### Aim of the exercise:
Every line of the records must be repeated exactly; pictures stay out.

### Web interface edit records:

++++++

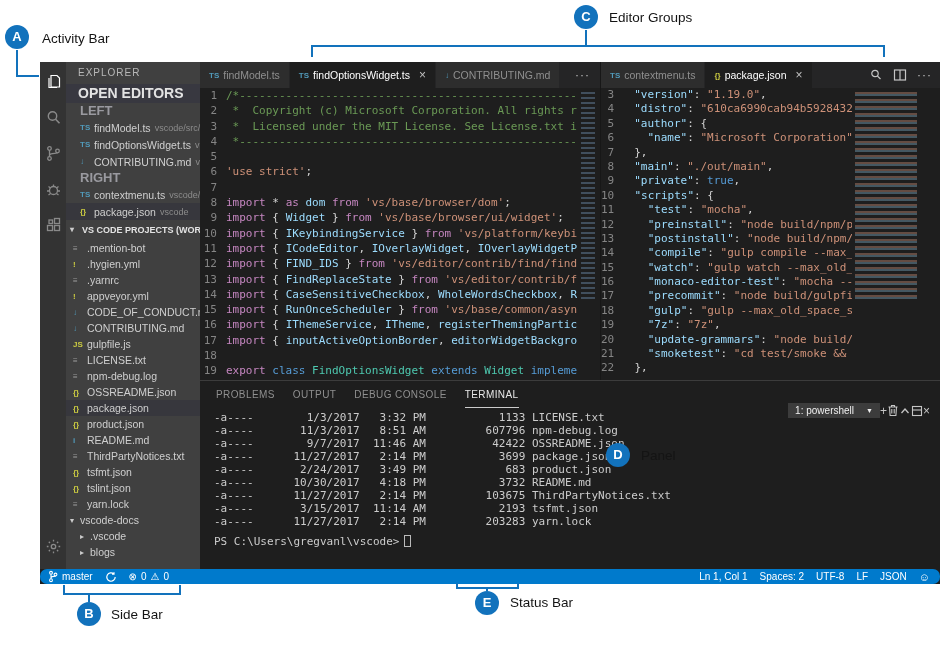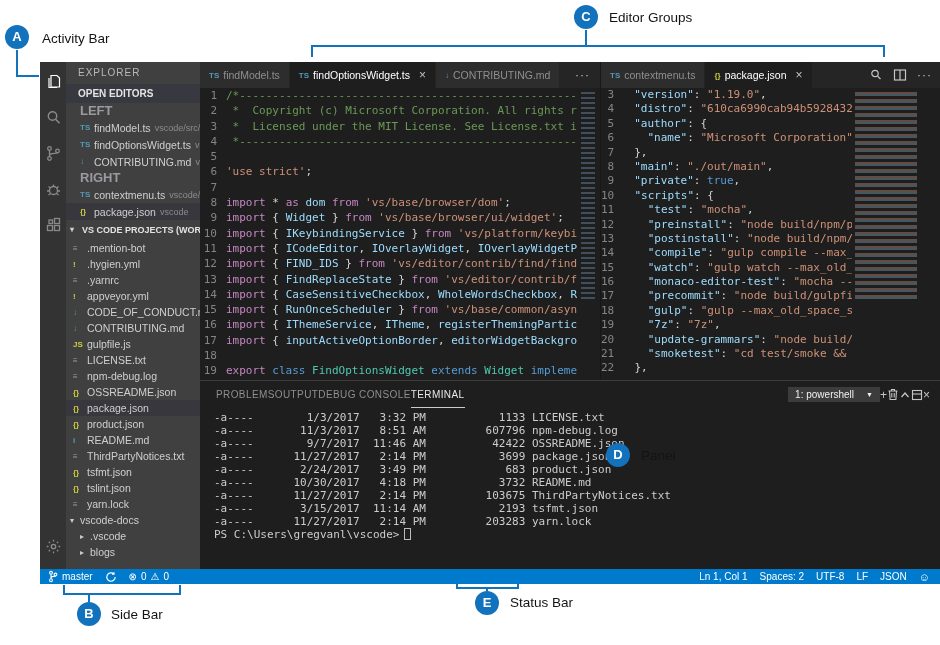"OPEN EDITORS" .sb-sechead { font-size: 10px -> 14px }
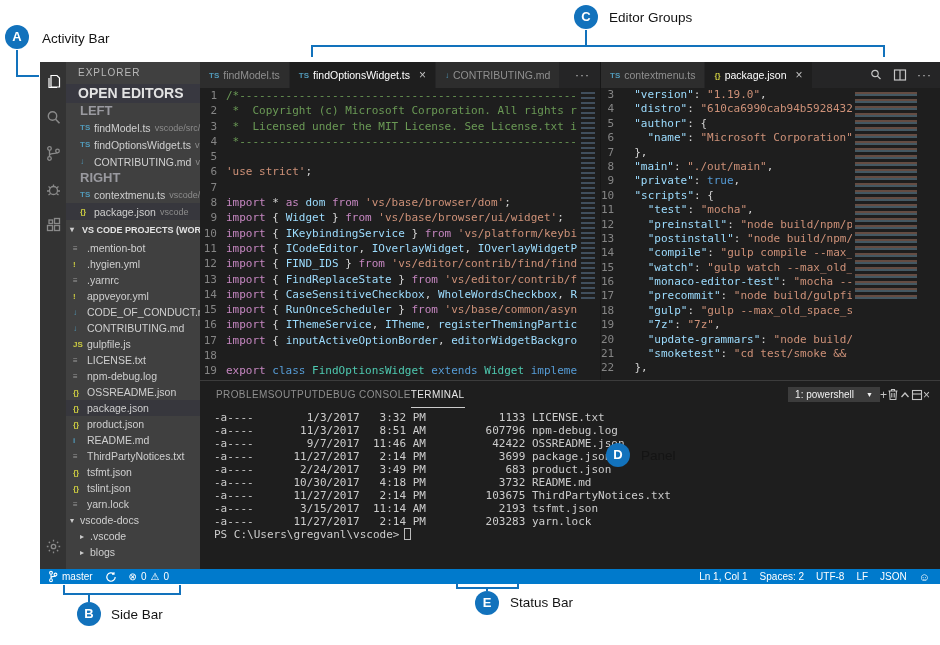"PROBLEMS" #panel-tabs { gap: none -> 18px }
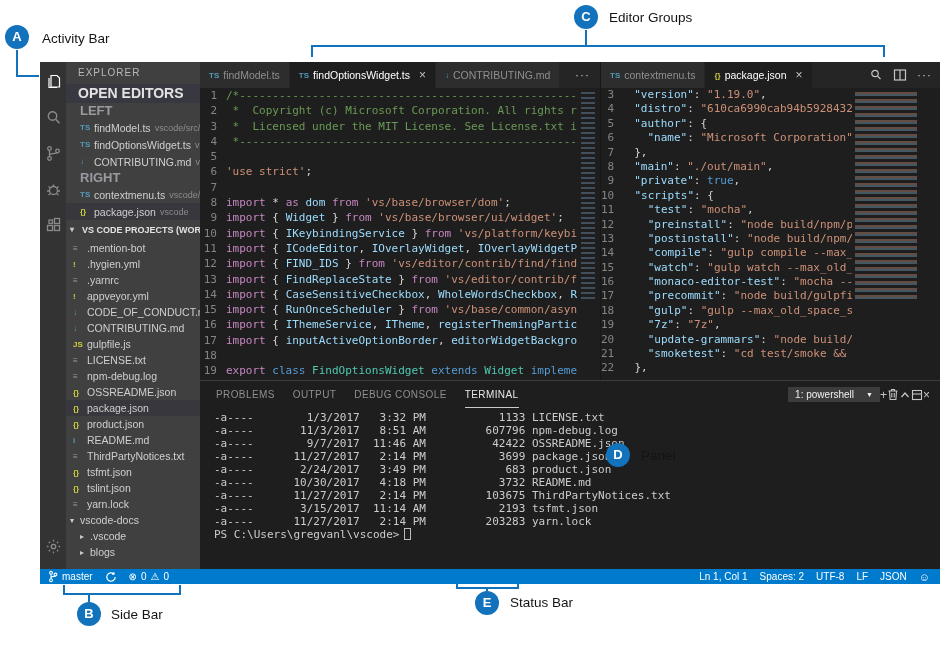"1: powershell" .pctrl { top: 0 -> 16px }
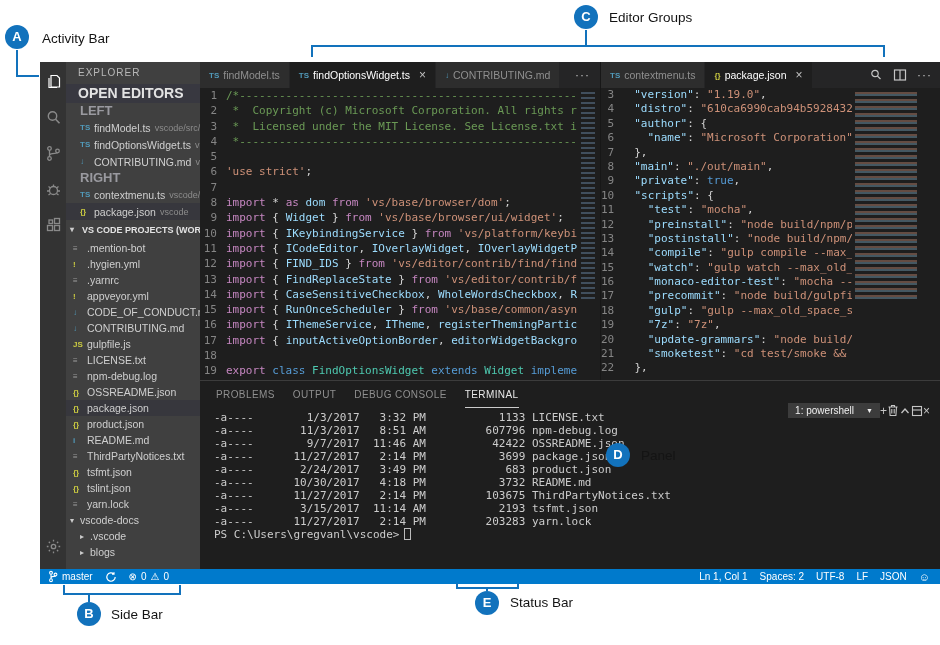"PS C:\Users\gregvanl\vscode>" .tprompt { margin-top: 0 -> 7px }
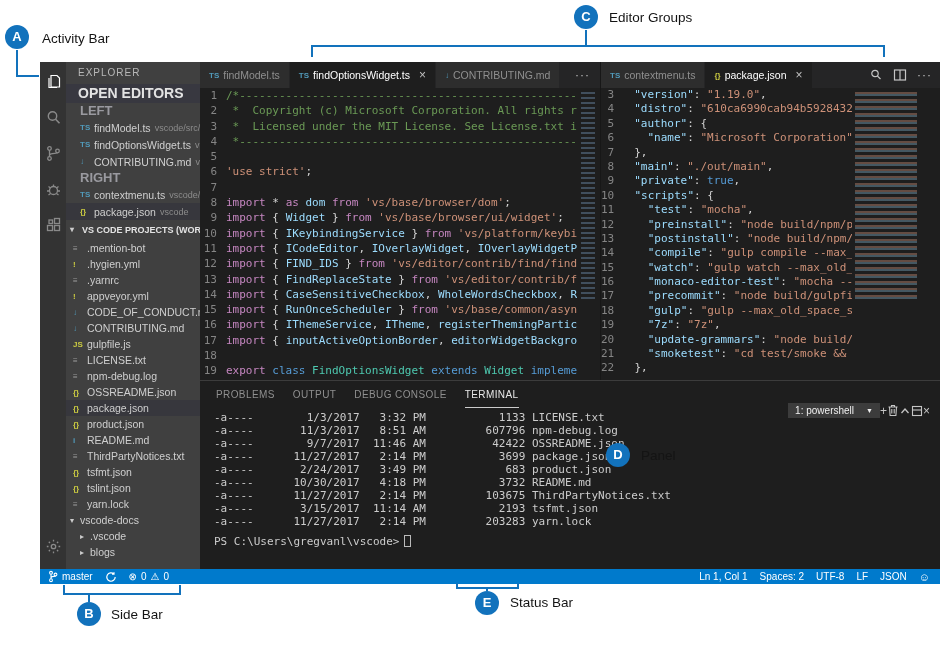"master" .statusbar { border-radius: none -> 7px }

++++++

### Written answer:
"OPEN EDITORS" .sb-sechead { font-size: 10px -> 14px }
"PROBLEMS" #panel-tabs { gap: none -> 18px }
"1: powershell" .pctrl { top: 0 -> 16px }
"PS C:\Users\gregvanl\vscode>" .tprompt { margin-top: 0 -> 7px }
"master" .statusbar { border-radius: none -> 7px }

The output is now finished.